WHAT YOU SHOULD DO. Exactly the lines from the beginning of the records below through the line with "- Using optimization" must be given again, without pictures.

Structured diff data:
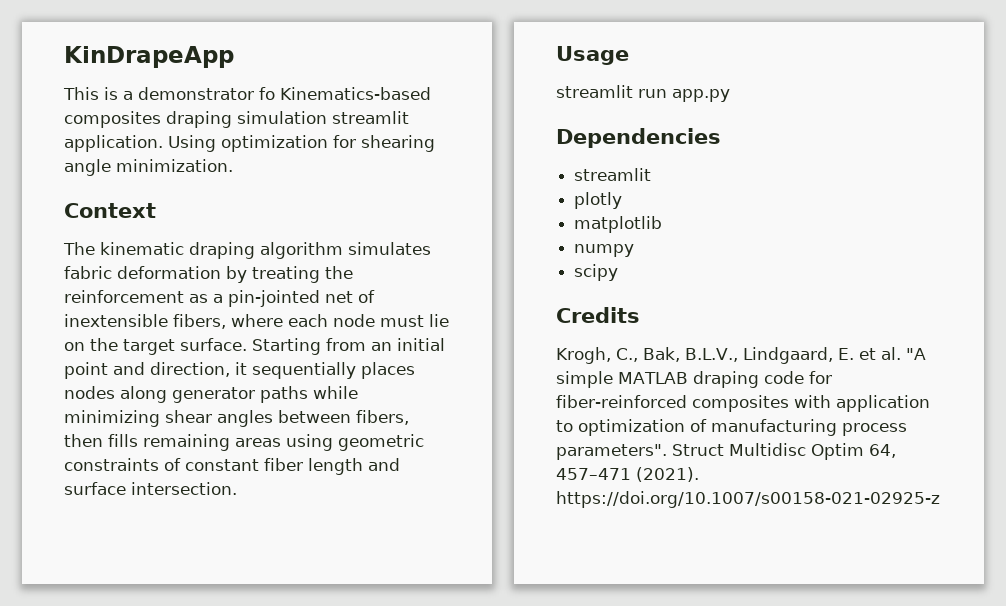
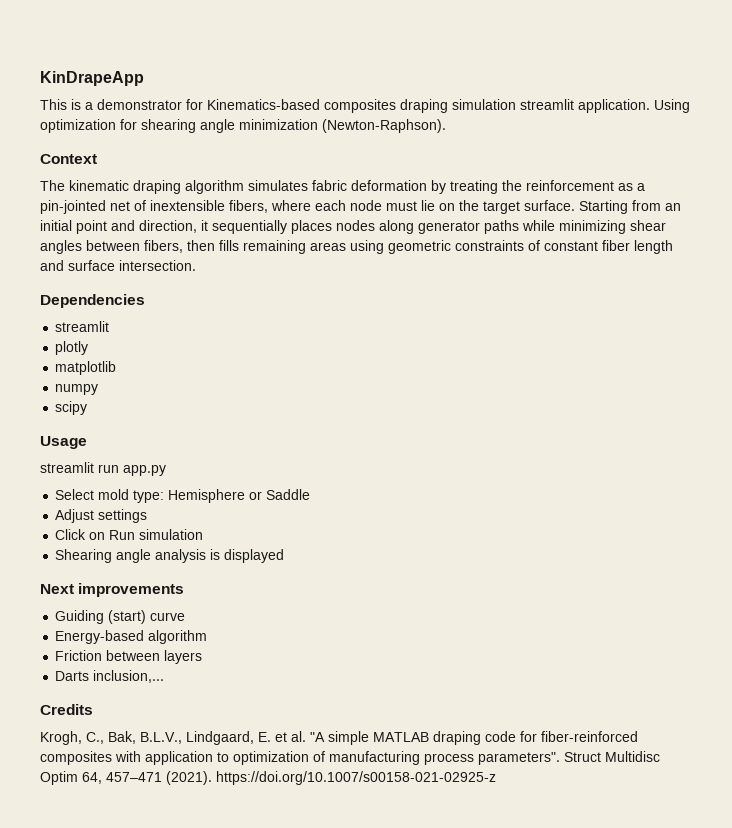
- This is a demonstrator fo Kinematics-based composites draping simulation streamlit application.
+ This is a demonstrator for Kinematics-based composites draping simulation streamlit application.
- Using optimization for shearing angle minimization.
+ Using optimization for shearing angle minimization (Newton-Raphson).
- Usage
- streamlit run app.py
+ Usage
+ streamlit run app.py
+ Select mold type: Hemisphere or Saddle
+ Adjust settings
+ Click on Run simulation
+ Shearing angle analysis is displayed
+ Next improvements
+ Guiding (start) curve
+ Energy-based algorithm
+ Friction between layers
+ Darts inclusion,...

WRITTEN RESPONSE.
- This is a demonstrator fo Kinematics-based composites draping simulation streamlit application.
+ This is a demonstrator for Kinematics-based composites draping simulation streamlit application.
- Using optimization for shearing angle minimization.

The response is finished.